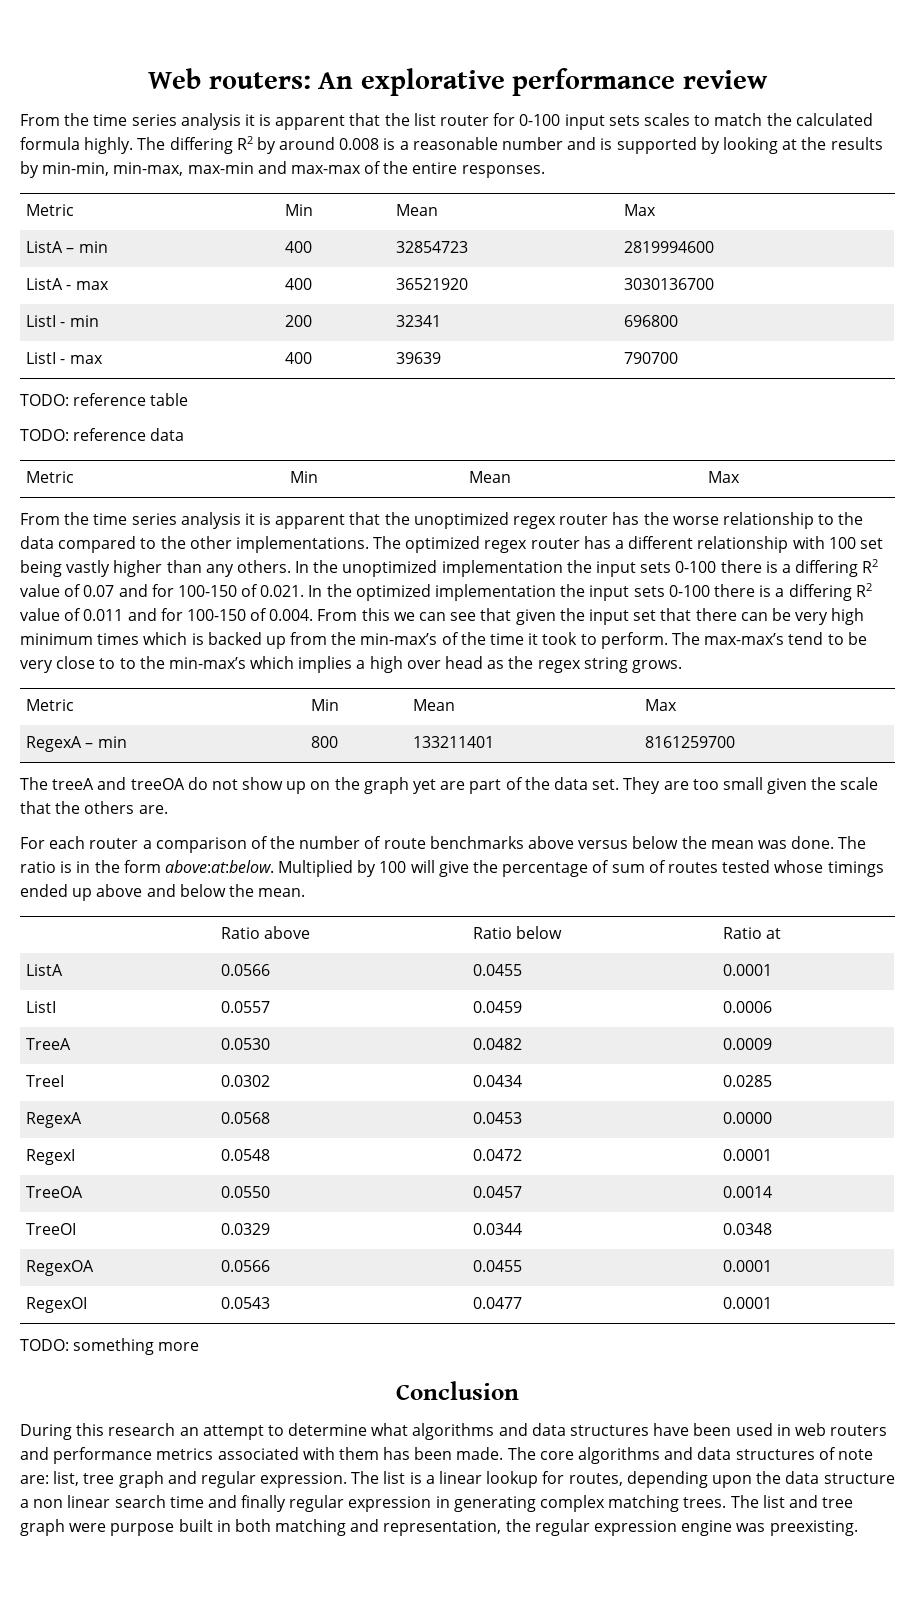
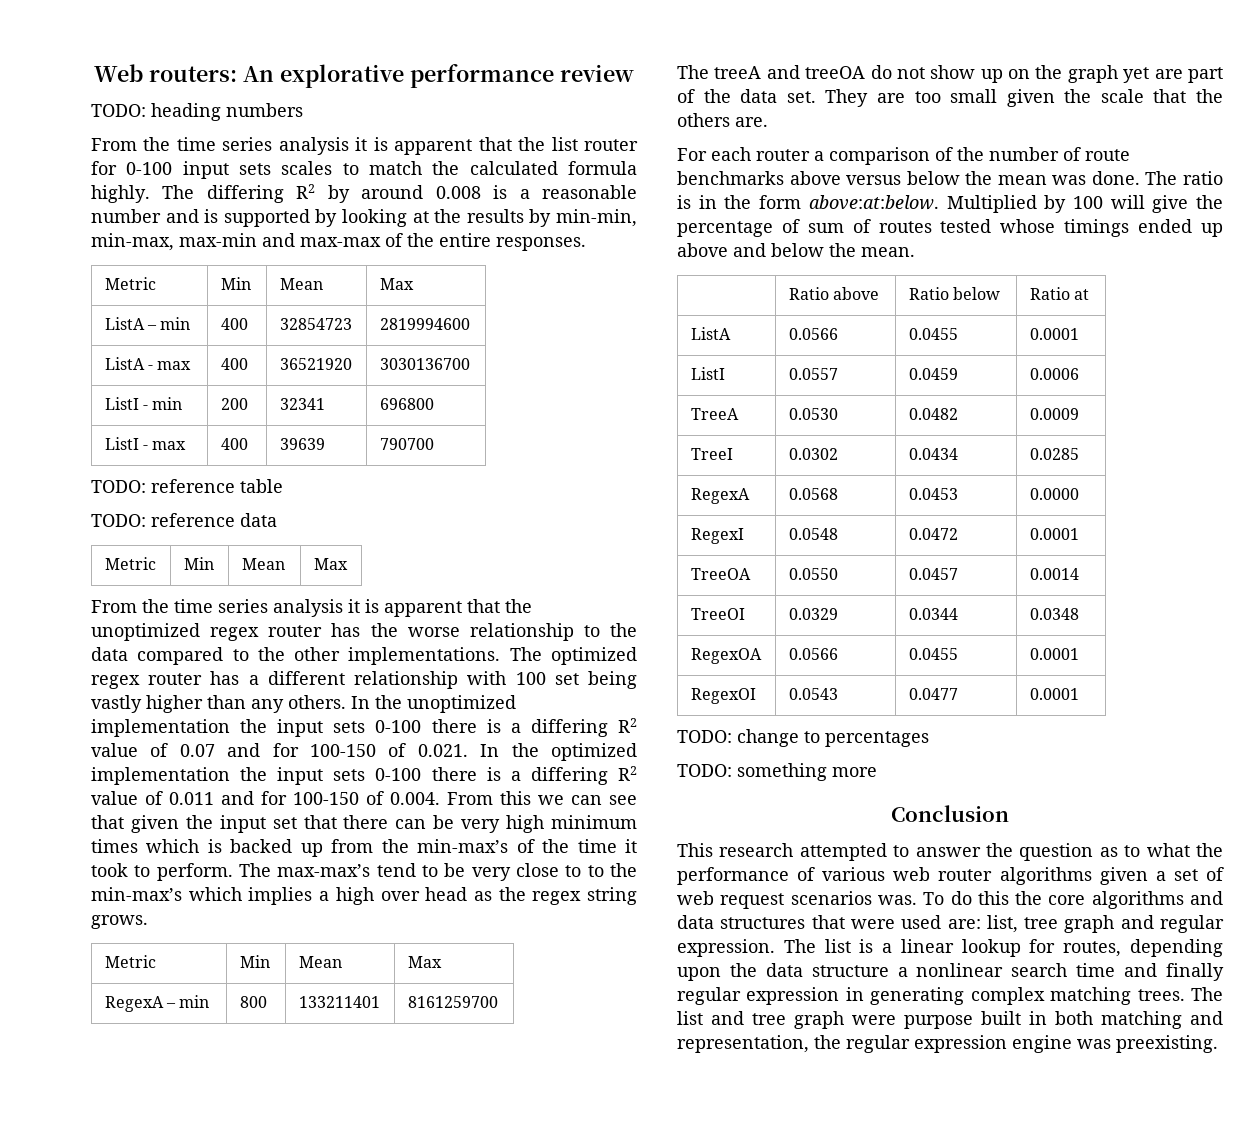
+ TODO: heading numbers
+ TODO: change to percentages
- During this research an attempt to determine what algorithms and data structures have been used in web routers and performance metrics associated with them has been made. The core algorithms and data structures of note are: list, tree graph and regular expression.
+ This research attempted to answer the question as to what the performance of various web router algorithms given a set of web request scenarios was. To do this the core algorithms and data structures that were used are: list, tree graph and regular expression.
- The list is a linear lookup for routes, depending upon the data structure a non linear search time and finally regular expression in generating complex matching trees.
+ The list is a linear lookup for routes, depending upon the data structure a nonlinear search time and finally regular expression in generating complex matching trees.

──────────────────────────────

* What you will do *
The answer must consist of every line from the entries that holds the string "graph".

* Your response *
- During this research an attempt to determine what algorithms and data structures have been used in web routers and performance metrics associated with them has been made. The core algorithms and data structures of note are: list, tree graph and regular expression.
+ This research attempted to answer the question as to what the performance of various web router algorithms given a set of web request scenarios was. To do this the core algorithms and data structures that were used are: list, tree graph and regular expression.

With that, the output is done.